Nestled in the Oregon city of Bend, the Crux Fermentation Project is a brewery and tasting room with a constantly changing menu of beers on tap. Crux recently expanded its drinking and dining experience, adding a new outdoor live concert space with a selection of food carts and an indoor fine dining area with a patio. To provide high-quality audio for the entire space, local contractor AudioVisual Bend designed and installed a new networked sound system centred on a Symetrix Jupiter 8 DSP and ARC-2e wall panels.
‘Crux is a local place that’s very influential on the local scene,’ explains AudioVisual Bend AV Designer/Project Manager Tony Sprando. ‘They did a big remodel and went from what was basically a bar with a brewery attached and just a few food items to a full outside concert area.’
However, Crux was juggling two audio systems – one for mics and live acts and the other designed for residential use – neither of them adequate. A/V Bend replaced both with a modern commercial-grade audio network with four zones. Outdoors, there’s a live venue space with a deck for larger bands. Indoors, the tasting room offers a louder and more celebratory musical environment, in contrast to the fine dining area and the entryway, where the music is kept quieter. The fourth zone is a corner of the dining area that is reserved for smaller one- or two-person musical acts.
‘The network allows audio broadcasting in any direction,’ Sprando explains. ‘If we have a little one-person act inside, we can broadcast that outside, and if we have a band outside playing the concert space, we can broadcast that indoors as well. We installed an all-weather patch panel on the outdoor deck; bands just flip up the cover, plug in, and they’re ready to go.’
The system outputs to Lab.gruppen amplifiers and weather-rated, pole-mounted QSC speakers for the outdoor venue. JBL CRV speakers, mounted horizontally, cover the patio, while additional CRVs in vertical arrays cover most of the indoor area. JBL Control-series pendant speakers handle the tasting room and entryway. ‘They have digital signage with menus and more that’s all tied into this,’ Sprando says.
One major reason Sprando and the AV Bend team favor Symetrix is that the processors are easy to program, and the controllers are user-friendly: ‘Symetrix processors don’t require a lot of hoops to jump through in order to log in and get moving,’ Sprando says. ‘User error goes way down; we greatly reduce service calls. And the customers love the Symetrix ARC-2e wall panel; with only three buttons, we market it based on how easy it is to use. The Jupiter 8 also supports Symetrix ARC-WEB for wireless remote control via smartphones and tablets, and Crux’s Pandora background music is now integrated smoothly with the mic and line inputs for easy control from one app.’
AudioVisual Bend handles a lot of upgrades, often replacing outdated systems with up-to-date networks based on Symetrix processors. ‘A lot of the systems we replace are based on knobs and various connectivity devices that have to be manually operated to get audio to the zones,’ Sprando says. ‘You have to go back into the IT closet to make things work.
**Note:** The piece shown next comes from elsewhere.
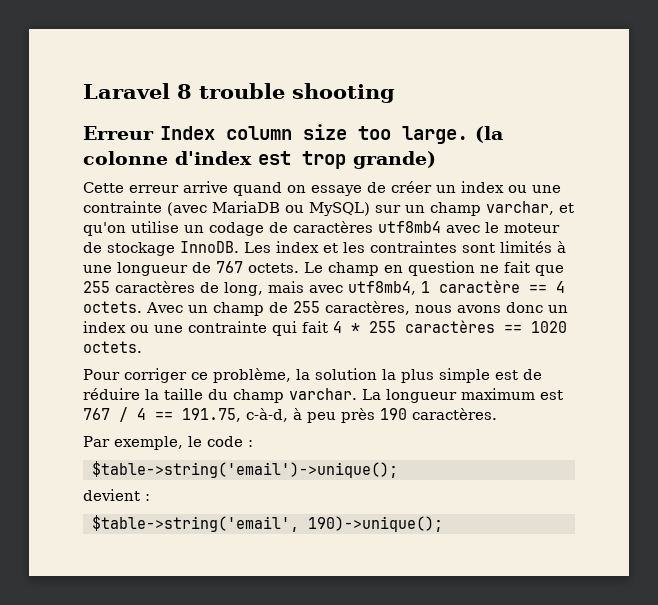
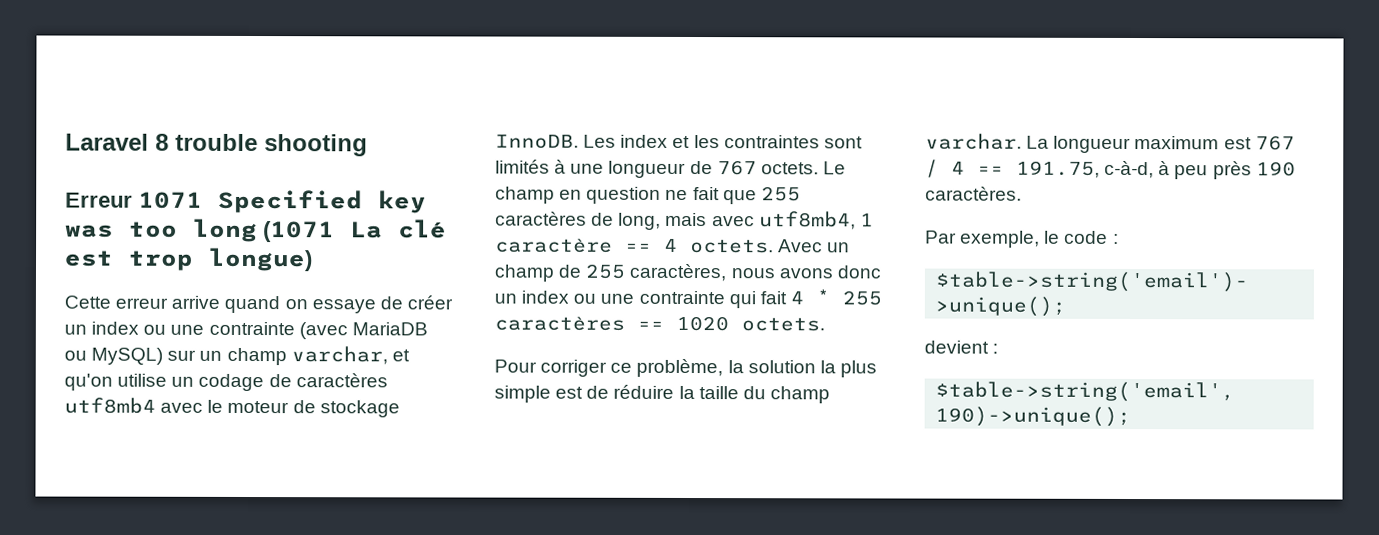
[160,124,503,144] [83,151,252,165] Index column size too large. (la colonne d'index -> [138,189,427,214] [65,218,447,243] 1071 Specified key was too long (1071 La clé
[353,151,436,169] grande) -> [208,247,313,272] longue)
We replace that with a Symetrix DSP, and you still have all of that control but it’s controlled from out in the listening environment with three buttons on an ARC wall plate or wirelessly from a phone or tablet, using ARC-Web.’
Sprando notes that both customer and contractor benefit from the ability to service the system remotely: ‘The Jupiter 8 rack is never touched once we’re done,’ he says. ‘It’s mounted, you lock the door, and there’s no need to go in for day-to-day use. If we have to service these systems, the turnaround time is second to none, thanks to the remote-access capability. You just get a laptop and plug it into the switch, and we remote in and make the changes. We can go in and not only turn levels up and down but work with EQ and compression to really dial in our sound for each zone. The flexibility is great, and so is the sound quality.
‘We’ve been using Symetrix processors for six years or more,’ he concludes. ‘The day of the line/mic mixer with knobs in a rack is really over.’